* [EXTRACTED DATA]:
^^^^

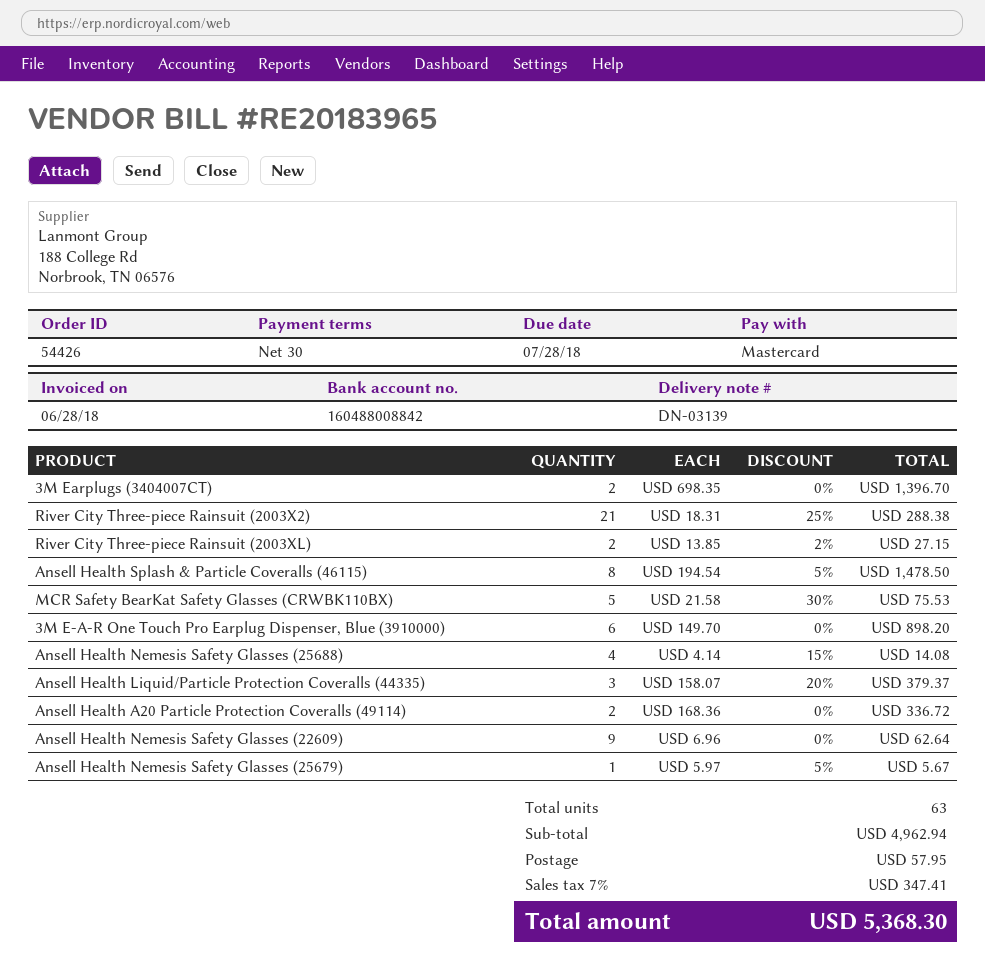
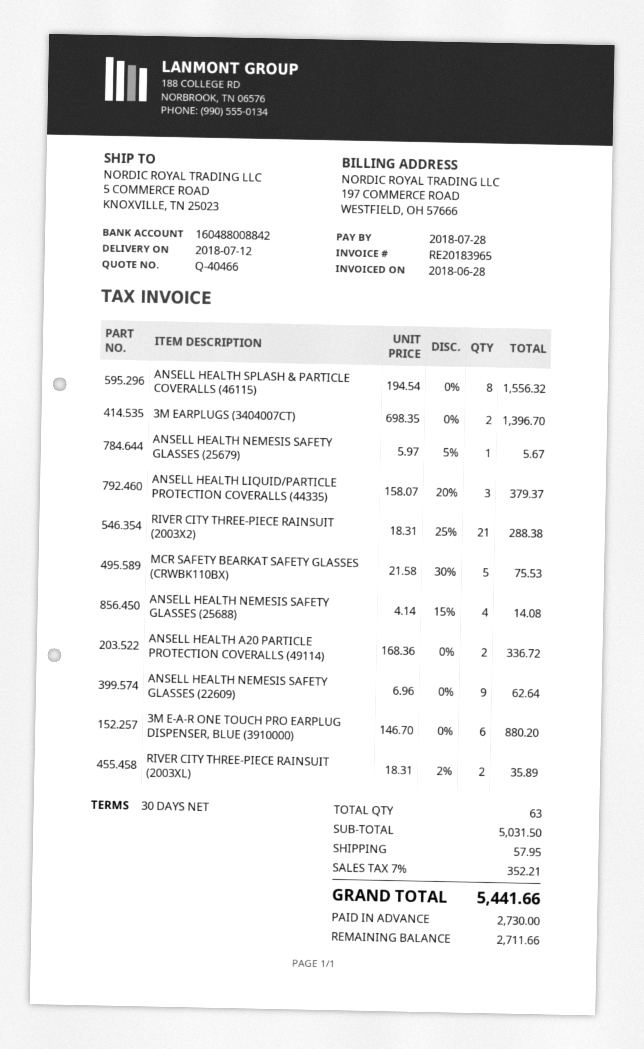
River City Three-piece Rainsuit (2003XL): 2 x 13.85 - 2% = 27.15 -> 2 x 18.31 - 2% = 35.89
Ansell Health Splash & Particle Coveralls (46115): 8 x 194.54 - 5% = 1478.50 -> 8 x 194.54 = 1556.32
3M E-A-R One Touch Pro Earplug Dispenser, Blue (3910000): 6 x 149.70 = 898.20 -> 6 x 146.70 = 880.20
subtotal: 4962.94 -> 5031.50
tax: 7% = 347.41 -> 7% = 352.21
total: 5368.30 -> 5441.66

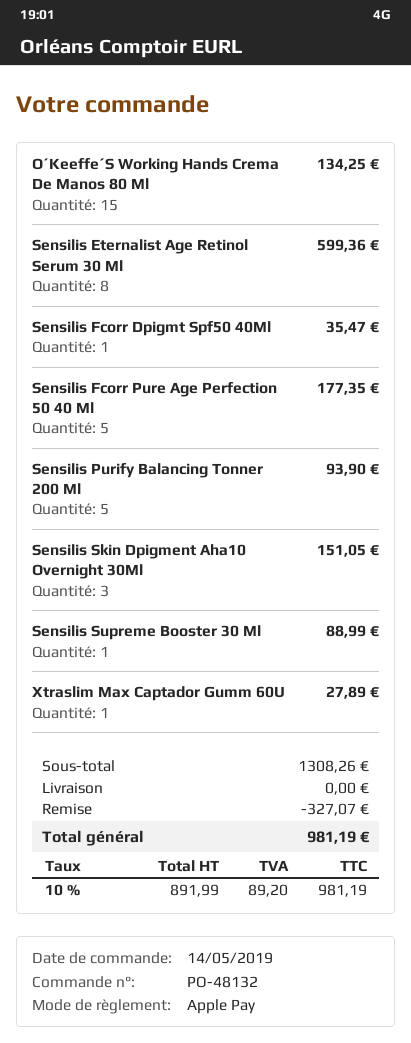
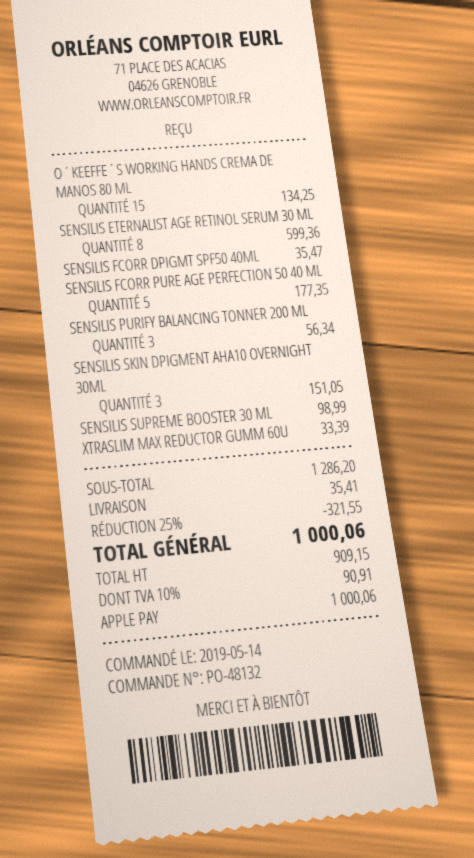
Sensilis Purify Balancing Tonner 200 Ml: 5 for 93.90 -> 3 for 56.34
Sensilis Supreme Booster 30 Ml: 1 for 88.99 -> 1 for 98.99
Xtraslim Max Captador Gumm 60U: 1 for 27.89 -> none
XTRASLIM MAX REDUCTOR GUMM 60U: none -> 1 for 33.39
subtotal: 1308.26 -> 1286.20
discount: 327.07 -> 321.55
shipping: 0.00 -> 35.41
net: 891.99 -> 909.15
tax: 10% = 89.20 -> 10% = 90.91
total: 981.19 -> 1000.06

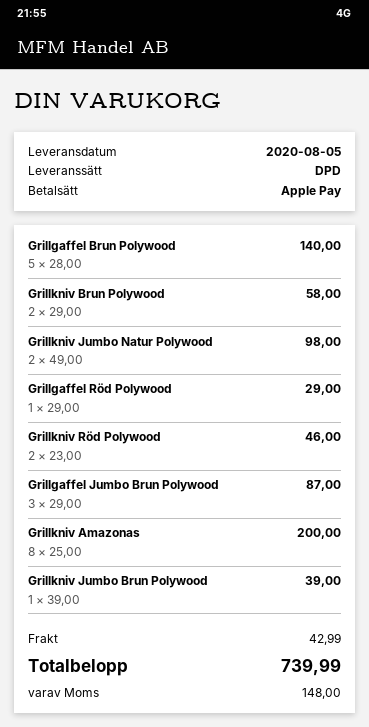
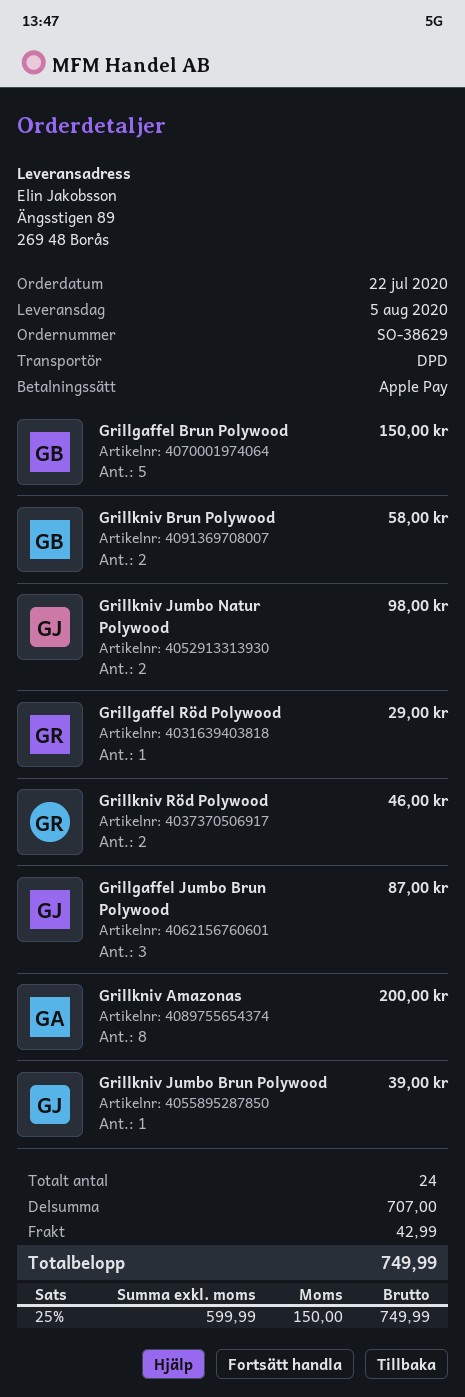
Grillgaffel Brun Polywood: 5 for 140.00 -> 5 for 150.00
tax: 148.00 -> 150.00
total: 739.99 -> 749.99

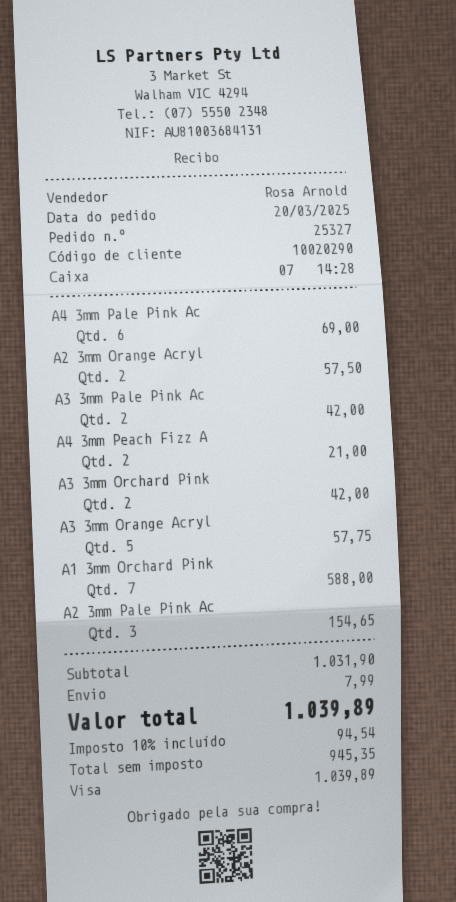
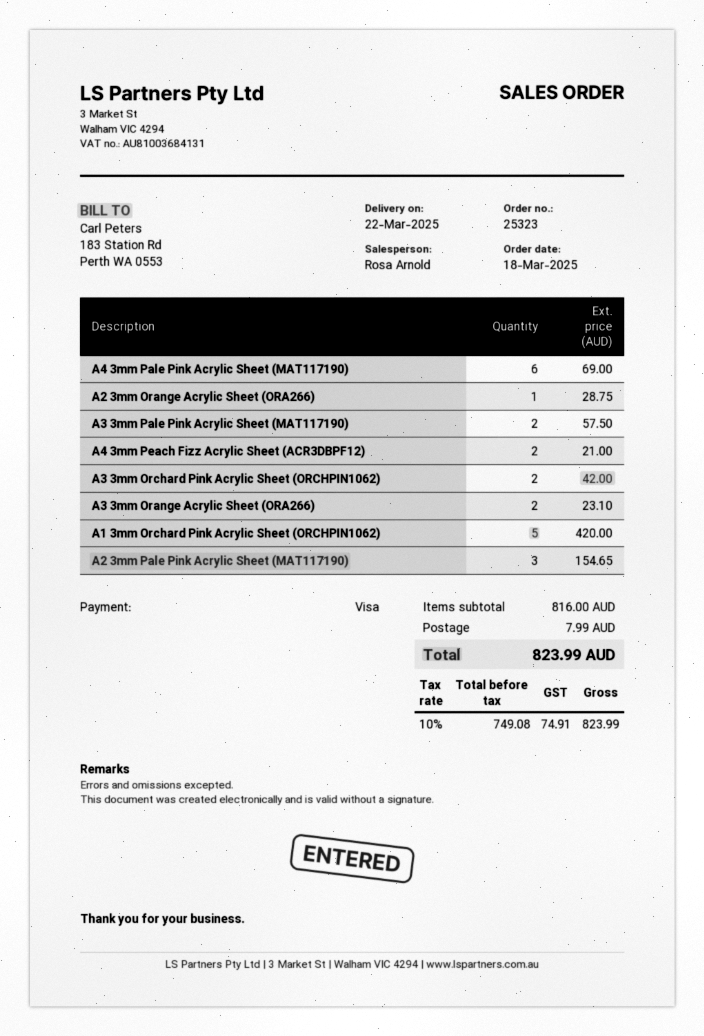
order number: 25327 -> 25323
order date: 2025-03-20 -> 2025-03-18
A2 3mm Orange Acryl: 2 for 57.50 -> 1 for 28.75
A3 3mm Pale Pink Ac: 2 for 42.00 -> 2 for 57.50
A3 3mm Orange Acryl: 5 for 57.75 -> 2 for 23.10
A1 3mm Orchard Pink: 7 for 588.00 -> 5 for 420.00
subtotal: 1031.90 -> 816.00
net: 945.35 -> 749.08
tax: 10% = 94.54 -> 10% = 74.91
total: 1039.89 -> 823.99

^^^^

* [ASSIGNED TASK]:
Leaving images out, please output every line of the data exactly.

* [FINISHED EXERCISE]:
River City Three-piece Rainsuit (2003XL): 2 x 13.85 - 2% = 27.15 -> 2 x 18.31 - 2% = 35.89
Ansell Health Splash & Particle Coveralls (46115): 8 x 194.54 - 5% = 1478.50 -> 8 x 194.54 = 1556.32
3M E-A-R One Touch Pro Earplug Dispenser, Blue (3910000): 6 x 149.70 = 898.20 -> 6 x 146.70 = 880.20
subtotal: 4962.94 -> 5031.50
tax: 7% = 347.41 -> 7% = 352.21
total: 5368.30 -> 5441.66

Sensilis Purify Balancing Tonner 200 Ml: 5 for 93.90 -> 3 for 56.34
Sensilis Supreme Booster 30 Ml: 1 for 88.99 -> 1 for 98.99
Xtraslim Max Captador Gumm 60U: 1 for 27.89 -> none
XTRASLIM MAX REDUCTOR GUMM 60U: none -> 1 for 33.39
subtotal: 1308.26 -> 1286.20
discount: 327.07 -> 321.55
shipping: 0.00 -> 35.41
net: 891.99 -> 909.15
tax: 10% = 89.20 -> 10% = 90.91
total: 981.19 -> 1000.06

Grillgaffel Brun Polywood: 5 for 140.00 -> 5 for 150.00
tax: 148.00 -> 150.00
total: 739.99 -> 749.99

order number: 25327 -> 25323
order date: 2025-03-20 -> 2025-03-18
A2 3mm Orange Acryl: 2 for 57.50 -> 1 for 28.75
A3 3mm Pale Pink Ac: 2 for 42.00 -> 2 for 57.50
A3 3mm Orange Acryl: 5 for 57.75 -> 2 for 23.10
A1 3mm Orchard Pink: 7 for 588.00 -> 5 for 420.00
subtotal: 1031.90 -> 816.00
net: 945.35 -> 749.08
tax: 10% = 94.54 -> 10% = 74.91
total: 1039.89 -> 823.99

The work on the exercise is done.